*WHAT THE EXERCISE ASKS*. In the data below, locate the line containing "text: 9/2 ->" and the line containing "text: 147 ->", then retype both and everything between them exactly. Pictures are not part of the copy.

*EXERCISE MATERIAL*.
════════════════════

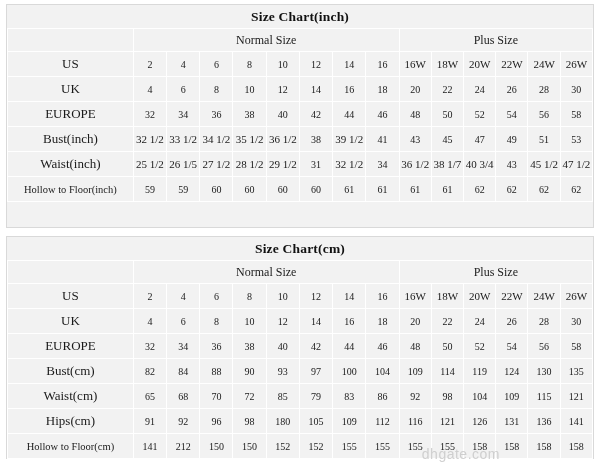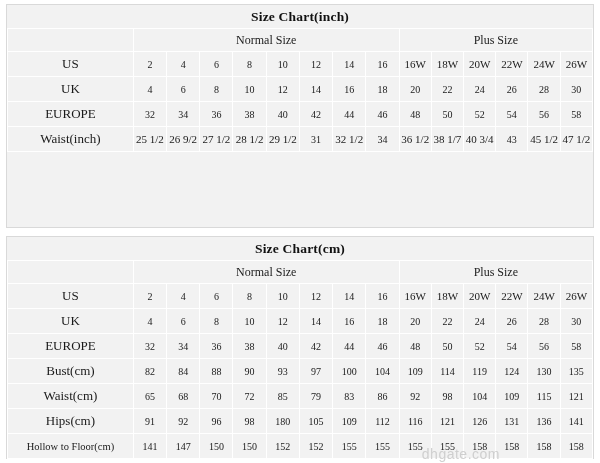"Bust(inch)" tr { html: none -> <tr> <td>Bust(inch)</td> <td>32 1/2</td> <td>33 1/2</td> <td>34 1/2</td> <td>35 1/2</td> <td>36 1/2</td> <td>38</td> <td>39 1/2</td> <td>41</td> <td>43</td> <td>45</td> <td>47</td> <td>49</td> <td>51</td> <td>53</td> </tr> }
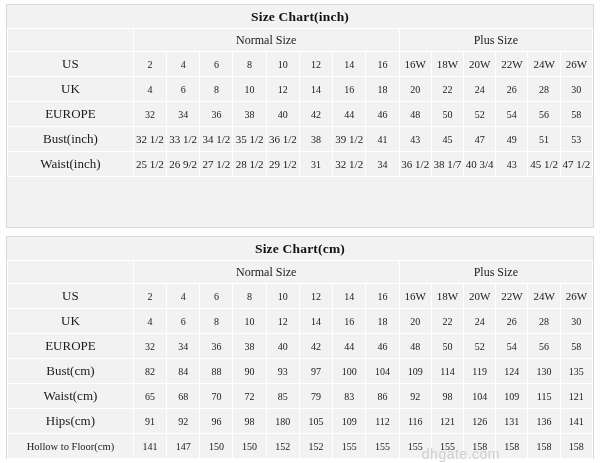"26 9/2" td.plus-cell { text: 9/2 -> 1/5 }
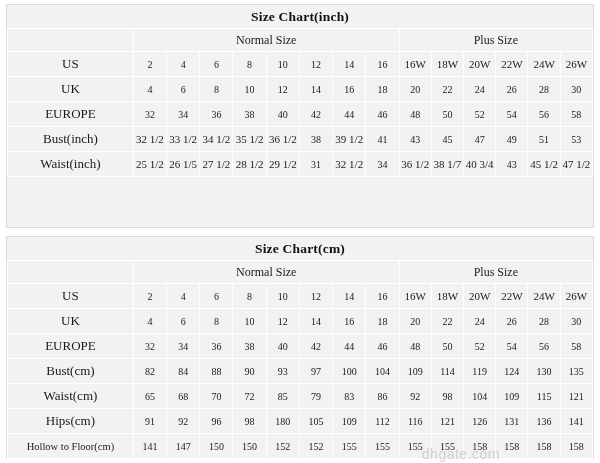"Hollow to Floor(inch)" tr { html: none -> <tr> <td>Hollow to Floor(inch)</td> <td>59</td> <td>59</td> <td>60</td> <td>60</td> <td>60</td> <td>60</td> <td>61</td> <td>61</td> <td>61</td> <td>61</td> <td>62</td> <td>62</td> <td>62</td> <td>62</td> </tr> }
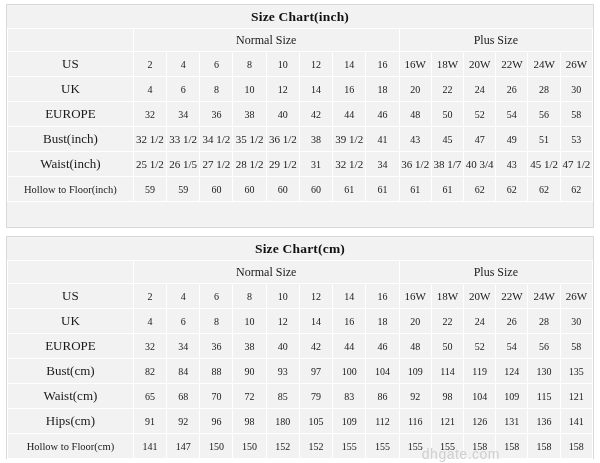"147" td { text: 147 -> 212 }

════════════════════

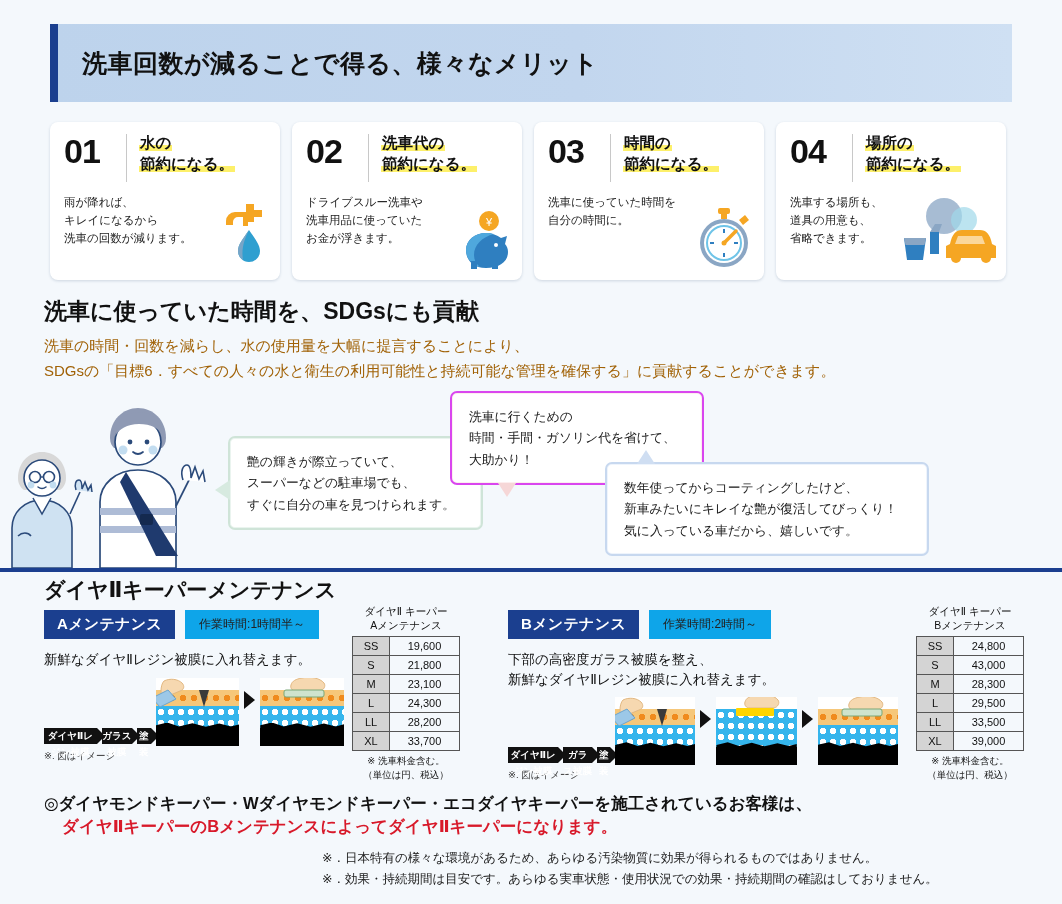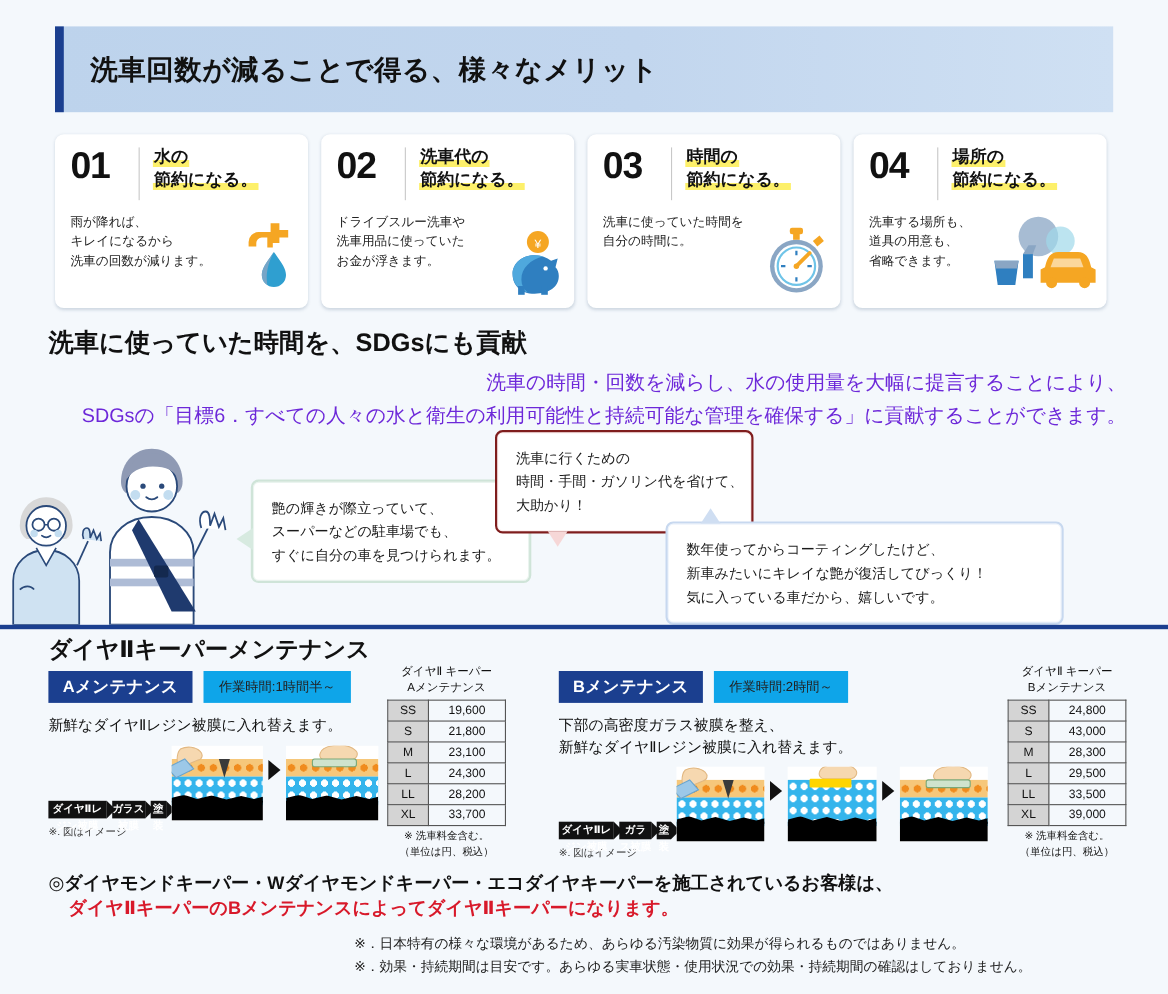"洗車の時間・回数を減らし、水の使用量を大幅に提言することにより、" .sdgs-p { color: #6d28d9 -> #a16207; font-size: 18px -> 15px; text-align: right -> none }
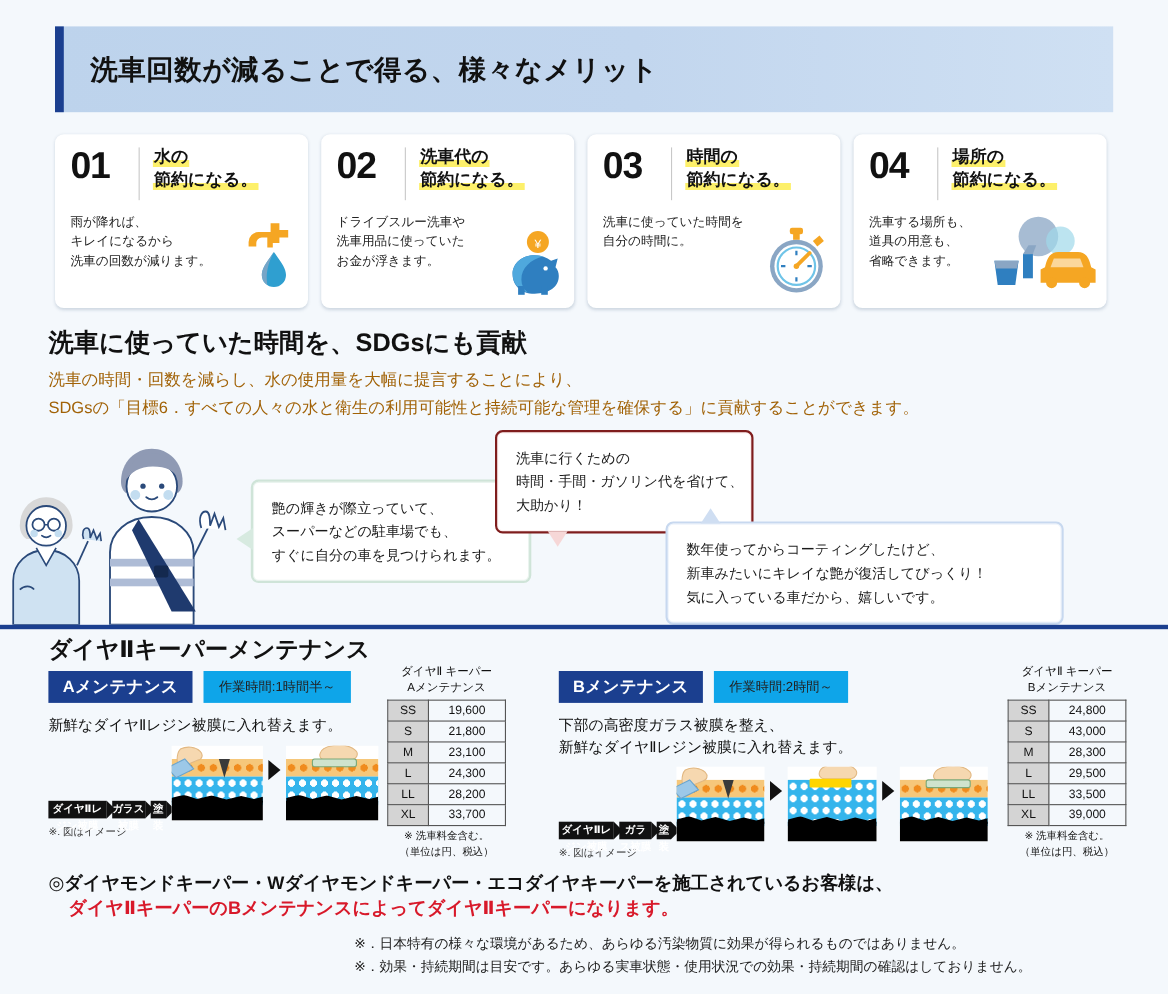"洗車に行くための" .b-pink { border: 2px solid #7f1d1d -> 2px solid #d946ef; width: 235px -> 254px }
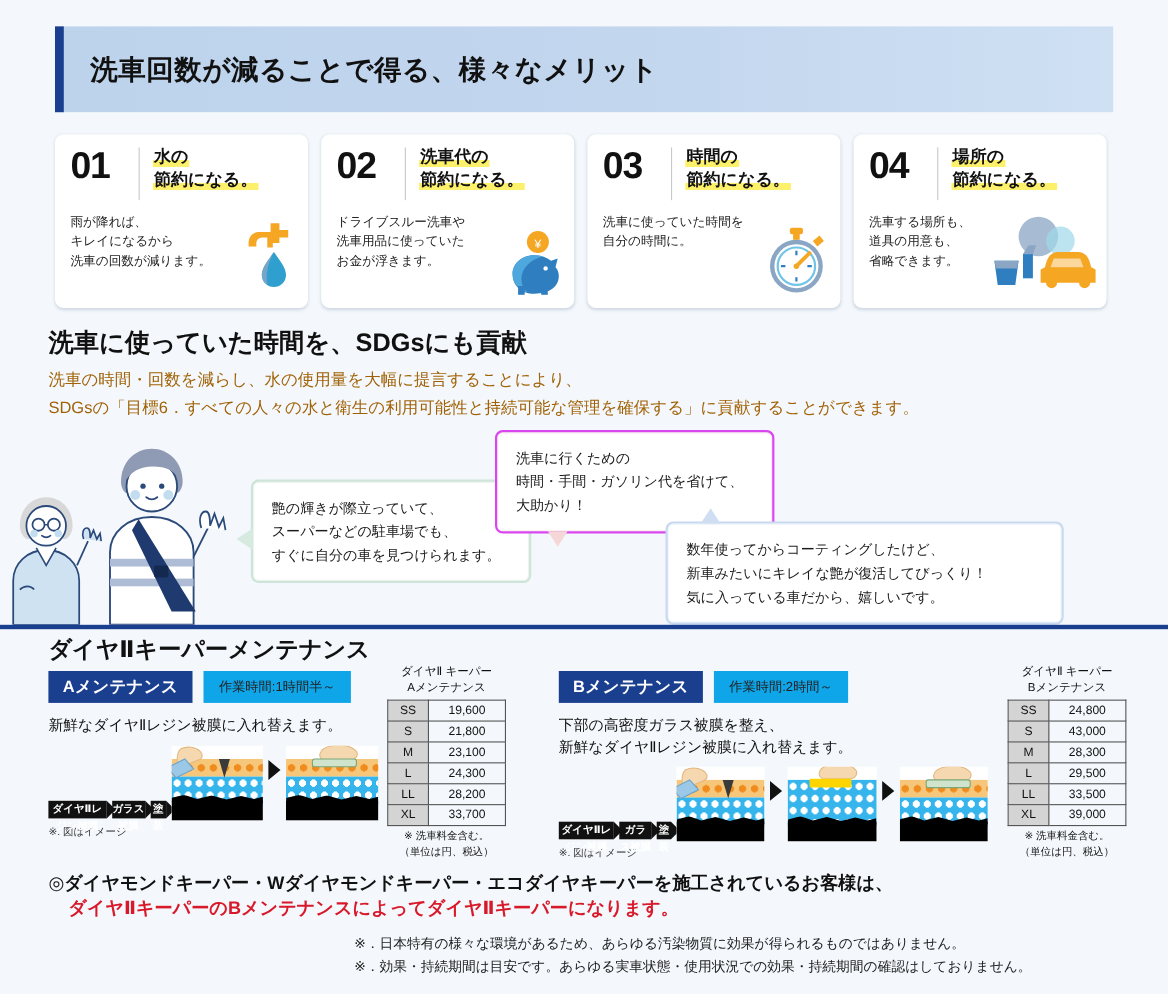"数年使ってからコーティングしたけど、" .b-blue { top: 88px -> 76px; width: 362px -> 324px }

════════════════════

*OUTPUT BELOW*.
"26 9/2" td.plus-cell { text: 9/2 -> 1/5 }
"Hollow to Floor(inch)" tr { html: none -> <tr> <td>Hollow to Floor(inch)</td> <td>59</td> <td>59</td> <td>60</td> <td>60</td> <td>60</td> <td>60</td> <td>61</td> <td>61</td> <td>61</td> <td>61</td> <td>62</td> <td>62</td> <td>62</td> <td>62</td> </tr> }
"147" td { text: 147 -> 212 }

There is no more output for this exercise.